New optical platforms from Nokia Networks will make mobile fronthaul more cost-effective and simple to deploy, enabling operators to implement large-scale centralised radio access network (C-RAN) deployments, the company claims.

In C-RAN architectures, fronthaul provides the high-capacity link between the radio equipment on the mast and baseband processing equipment that has been moved to a centralised location so that the network can scale more cost-effectively (see Mobile fronthaul: a new optical opportunity).

Global spending on mobile fronthaul equipment is anticipated to grow annually by 24 per cent to reach $1 billion by 2020, according to market research firm Ovum. However, adoption of this architecture is hindered when high-capacity fibre links aren’t available.

Now Nokia has introduced five new products aimed at mobile fronthaul, which exploit wavelength division multiplexing (WDM) to reduce costs by making more efficient use of fibre capacity. This can reduce capital expenditures by up to 32 per cent compared to using dark fibre alone, Nokia claims.

The new 1830 Versatile WDM Module (VWM) optical platforms also offer wavelength translation, making it vendor-agnostic, faster and simpler to deploy and more cost-effective by avoiding the need to have coloured optics in radio and baseband equipment.

Andrew Schmitt, founder and principal partner, Cignal AI, said: “LTE-Advanced will totally saturate fibre capacity previously designed for 4G networks and Ethernet backhaul. Nokia’s solution allows operators to scale fibre resources by adding capacity through WDM, making it economically viable for operators to deploy fronthaul networks at scale in support of their move to centralised RAN as a path to 5G."

The product range includes the 1830 VWM Photonic Managed Unit (PMU), an optical multiplexing unit for combining multiple wavelengths over a single fibre with management capabilities for service level agreement (SLA) and demarcation.

The 1830 VWM Translation Line Unit (TLU) is a wavelength translation unit for adding colour to ‘grey’ non-WDM optical signals. The 1830 VWM TLU/PMU-4 is an outdoor-hardened unit combining multiplexing management functions for small cells with wavelength translation.

The 1830 VWM Optical Supervisory Unit (OSU) provides end-to-end network monitoring.

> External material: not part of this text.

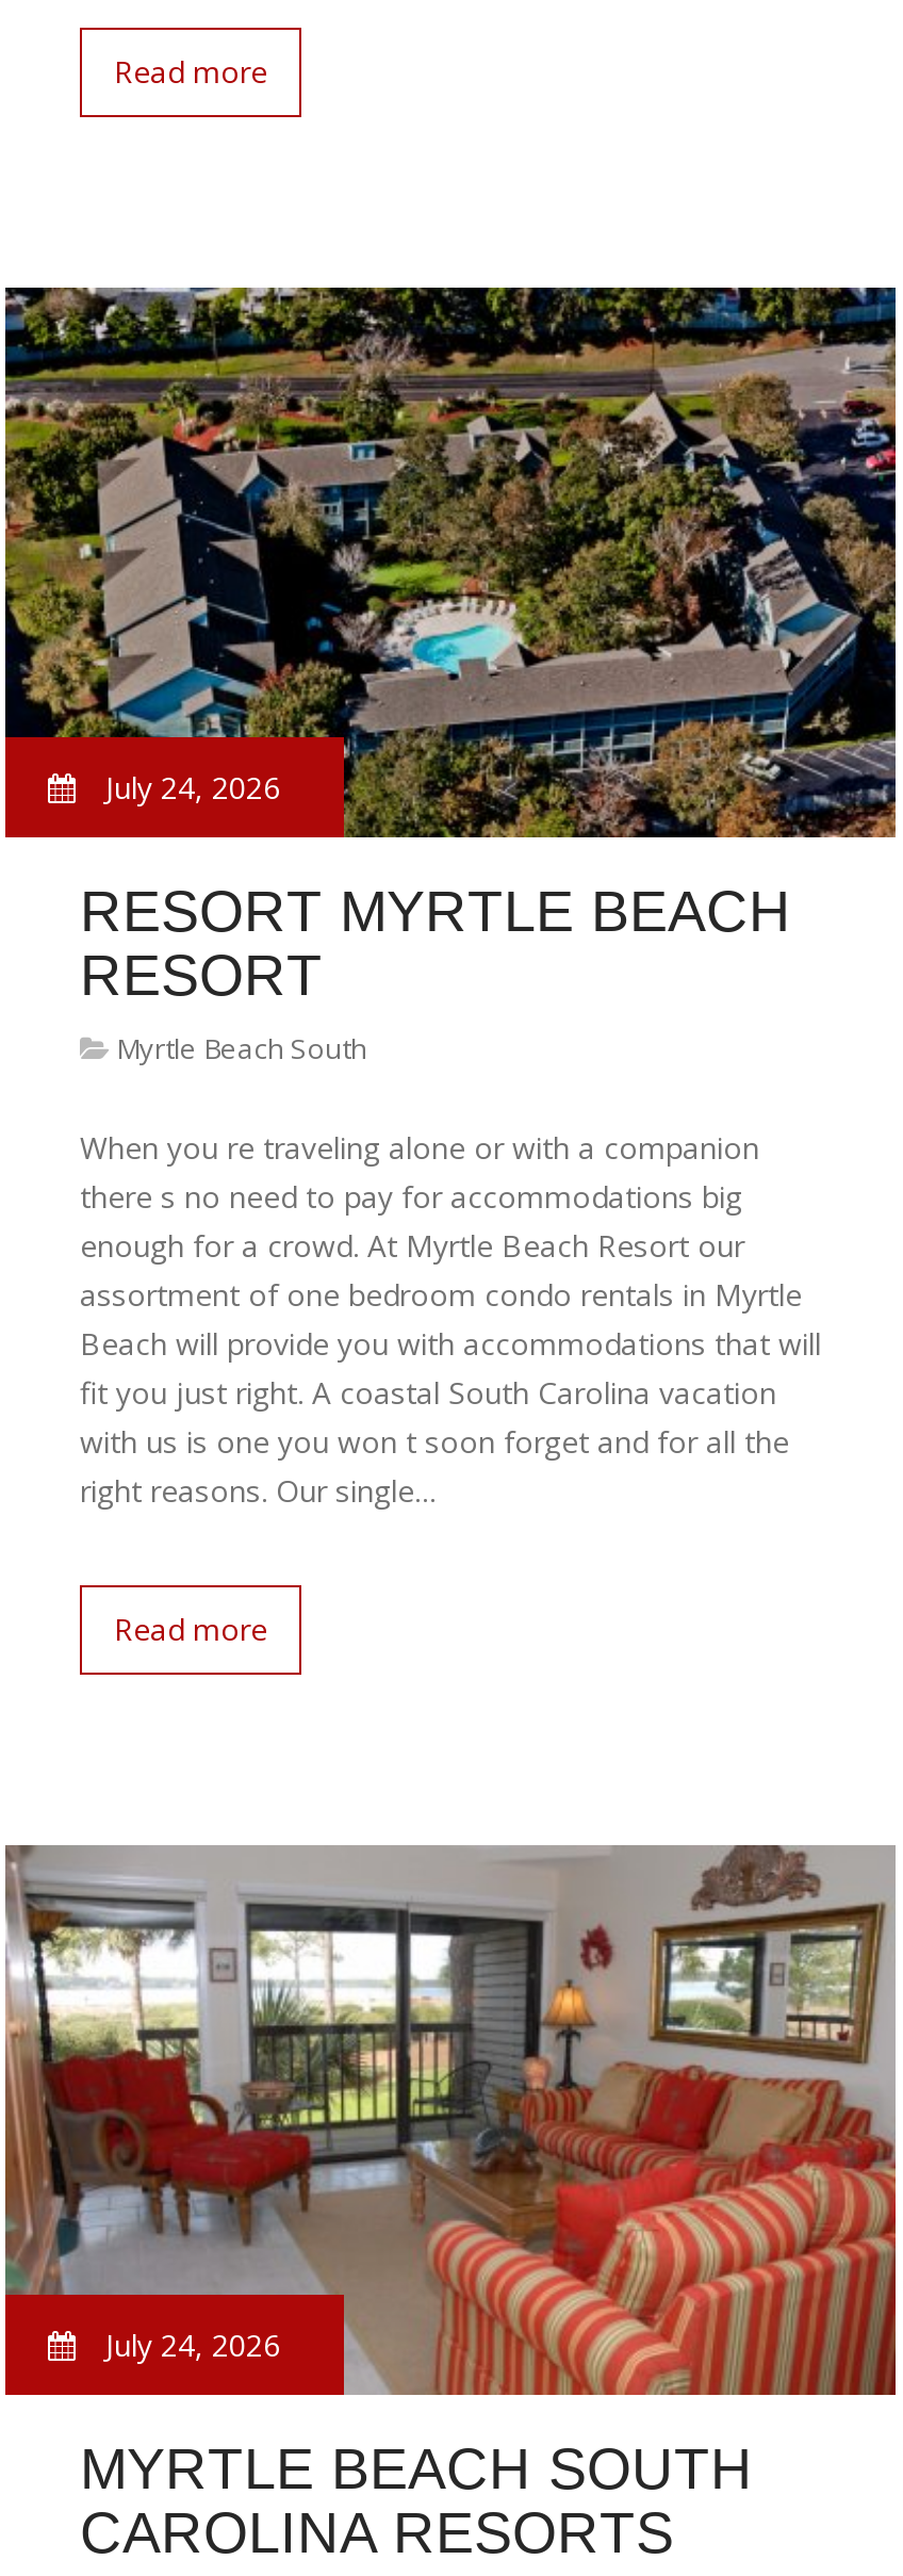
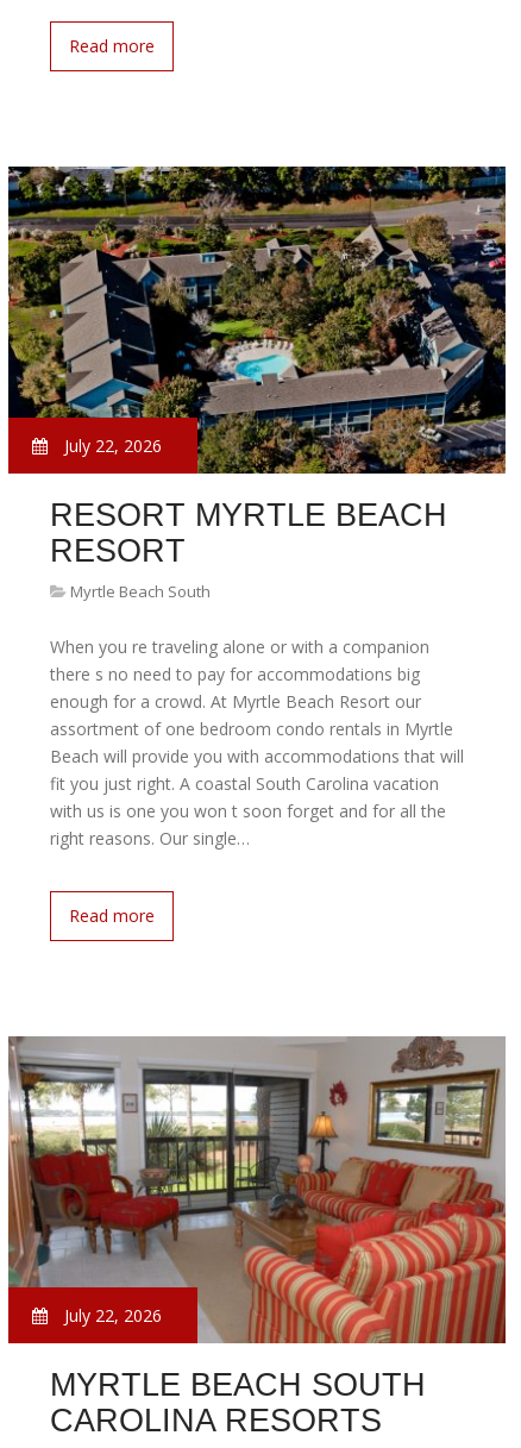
[97,767,280,807] July 24, 2026 -> [59,434,162,457] July 22, 2026
[97,2325,280,2365] July 24, 2026 -> [59,1304,162,1327] July 22, 2026

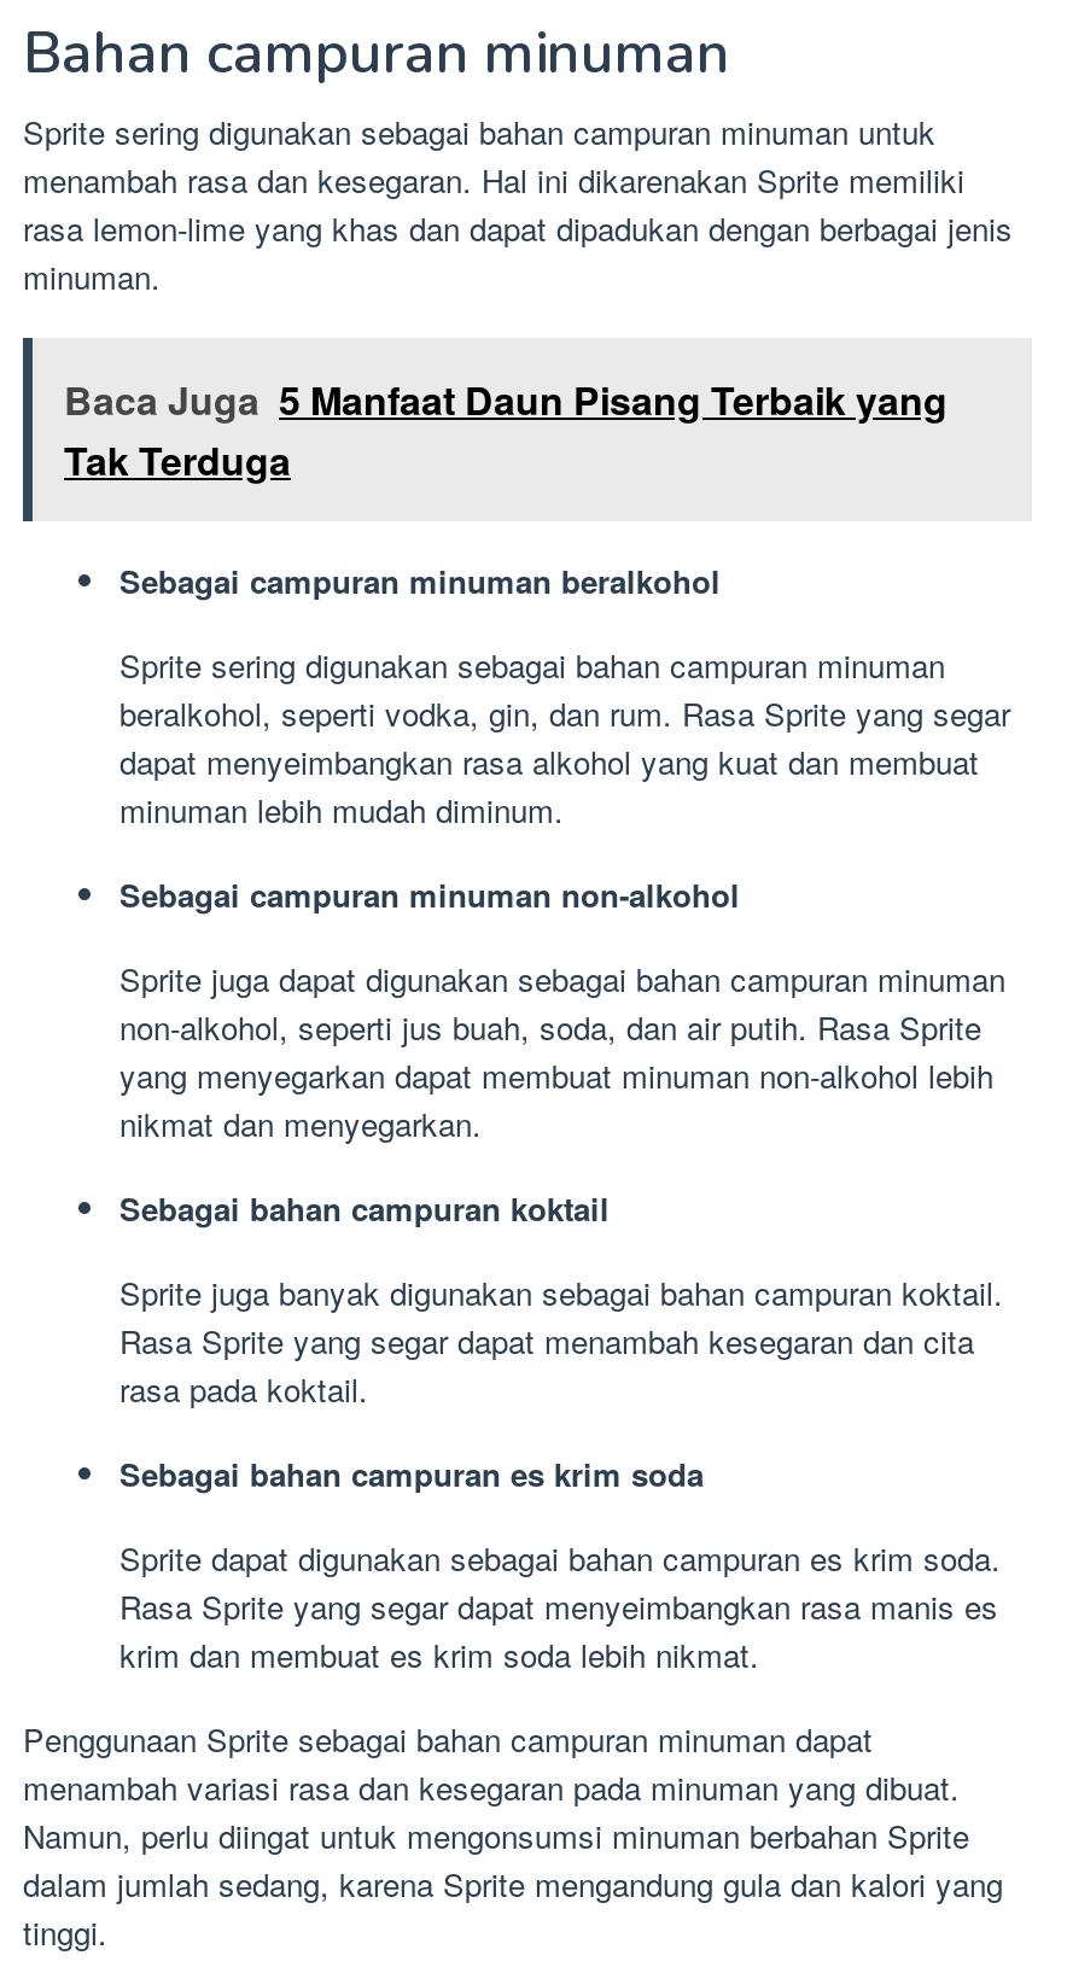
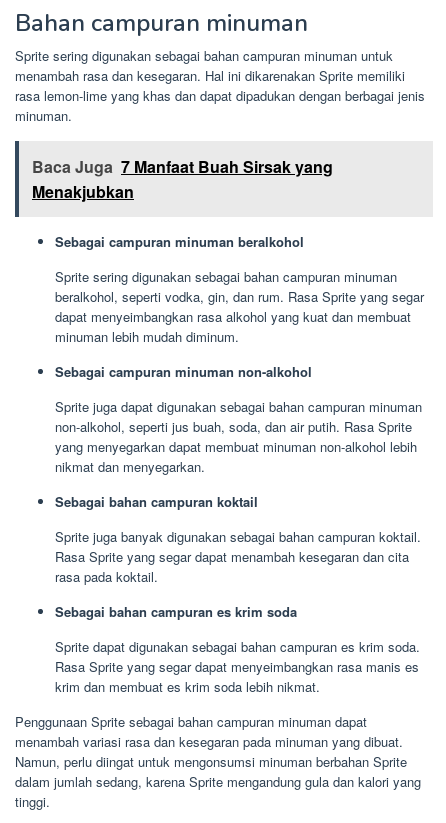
[64,372,948,488] Baca Juga 5 Manfaat Daun Pisang Terbaik yang | Tak Terduga -> [32,155,333,203] Baca Juga 7 Manfaat Buah Sirsak yang | Menakjubkan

In addition, a site monitoring module provides proactive monitoring of alarms based on user-defined inputs at cell site locations with the ability to turn on/off appliances and devices. This simplifies operations and manageability with end-to-end operations, administration and maintenance (OAM) tools.

Sam Bucci, senior vice president and general manager of optical networking at Nokia, said: “Recognising the need of mobile operators to move to centralised RAN architectures, we have been collaborating with some of the largest operators in the world to expand the 1830 VWM portfolio. Through 30-plus customer engagements, we’ve been able to develop a toolkit that will successfully tailor our fronthaul solution to fit any number of deployment scenarios. With this expansion of the 1830 family of optical products, Nokia further solidifies its mobile transport leadership with the industry’s most comprehensive fronthaul and backhaul solutions.”

Live demonstrations of the new platforms will be shown at Nokia’s Mobile World Congress booth, Hall 3, Stand 3B10.